Tuesday, January 12, 2010

Why would God become a man?

I got this as an email today and wanted to share it.




There was once a man who didn't believe in God, and he didn't hesitate to
let others know how he felt about religion and religious holidays, like
Christmas.

His wife, however, did believe, and she raised their children to also have
faith in God and Jesus, despite his disparaging comments. One snowy
Christmas Eve, his wife was taking their children to a Christmas Eve
service in the farm community in which they lived. She asked him to come,
but he refused. "That story is nonsense!" he said. "Why would God lower
Himself to come to Earth as a man? That's ridiculous!" So she and the
children left, and he stayed home.

A while later, the winds grew stronger and the snow turned into a
blizzard. As the man looked out the window, all he saw was a blinding
snowstorm. He sat down to relax before the fire for the evening. Then he
heard a loud thump. Something had hit the window.

Then another thump. He looked out, but couldn't see more than a few feet.
When the snow let up a little, he ventured outside to see what could have
been beating on his window. In the field near his house he saw a flock of
wild geese. Apparently they had been flying south for the winter when they
got caught in the snowstorm and could not go on. They were lost and
stranded on his farm, with no food or shelter. They just flapped their
wings and flew around the field in low circles, blindly and aimlessly. A
couple of them had flown into his window, it seemed.

The man felt sorry for the geese and wanted to help them. The barn would
be a great place for them to stay, he thought. It is warm and safe;
surely they could spend the night and wait out the storm. So he walked
over to the barn and opened the doors wide, then watched and waited,
hoping they would notice the open barn and go inside. But the geese just
fluttered around aimlessly and did not seem to notice the barn or realize
what it could mean for them. The man tried to get their attention, but
that just seemed to scare them and they moved further away. He went into
the house and came back out with some bread, broke it up, and made a bread
crumbs trail leading to the barn. They still didn't catch on. Now he was
getting frustrated. He got behind them and tried to shoo them toward the
barn, but they only got more scared and scattered in every direction
except toward the barn.
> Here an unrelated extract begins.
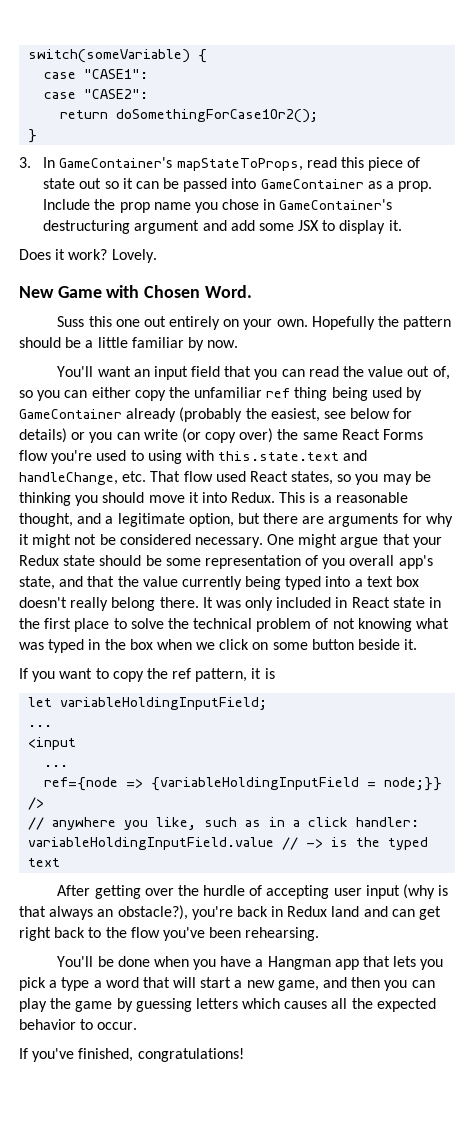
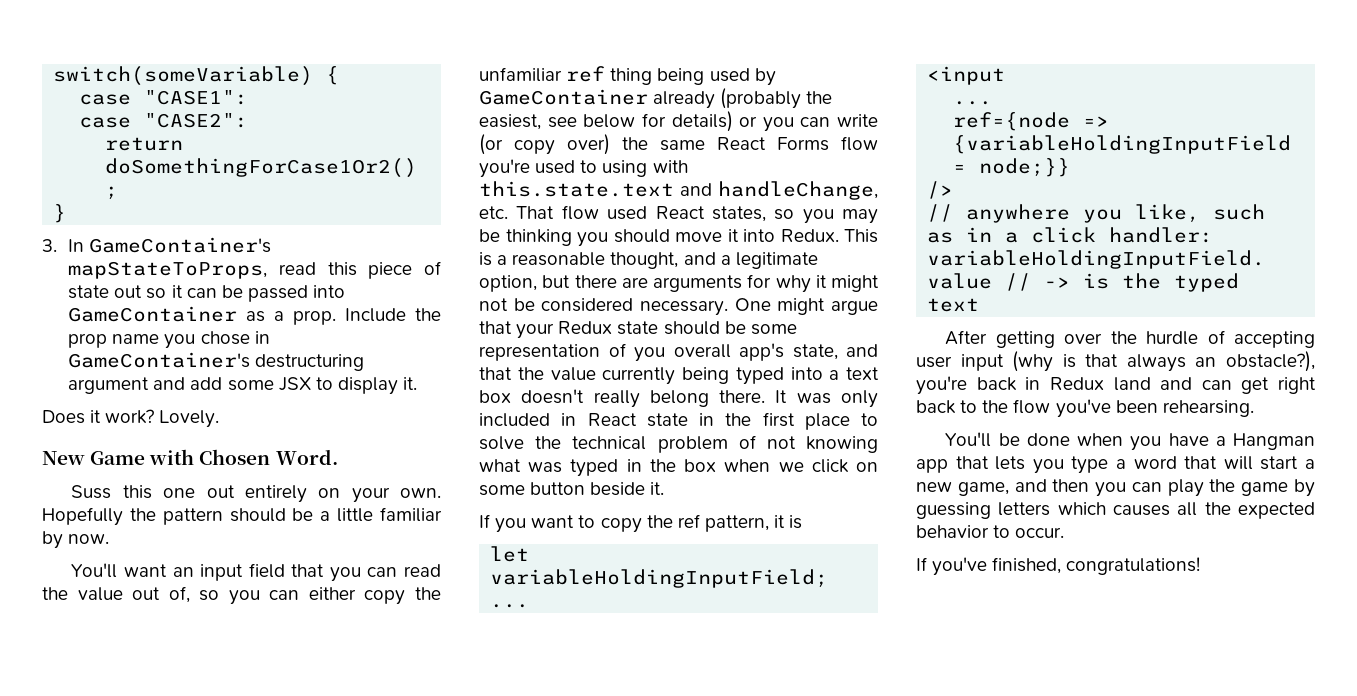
[19,977,58,991] pick a -> (1064, 466) none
Nothing he did could get them to go into the barn
where they would be warm and safe. "Why don't they follow me?!" he
exclaimed. "Can't they see this is the only place where they can survive
the storm?" He thought for a moment and realized that they just wouldn't
follow a human. "If only I were a goose, then I could save them," he
said out loud.

Then he had an idea. He went into barn, got one of his own geese, and
carried it in his arms as he circled around behind the flock of wild
geese. He then released it. His goose flew through the flock and straight
into the barn-and one by one the other geese followed it to safety. He
stood silently for a moment as the words he had spoken a few minutes
earlier replayed in his mind: "If only I were a goose, then I could save
them! Then he thought about what he had said to his wife earlier. "Why
would God want to be like us? That's ridiculous!" Suddenly it all made
sense. That is what God had done. We were like the geese - blind, lost,
perishing. God had His Son become like us so He could show us the way and
save us. That was the meaning of Christmas, he realized. As the winds and
blinding snow died down, his soul became quiet and pondered this wonderful
thought. Suddenly he understood what Christmas was all about, why Christ
had come. Years of doubt and disbelief vanished like the passing storm.
He fell to his knees in the snow, and prayed his first prayer: "Thank You,
God, for coming in human form to get me out of the storm!"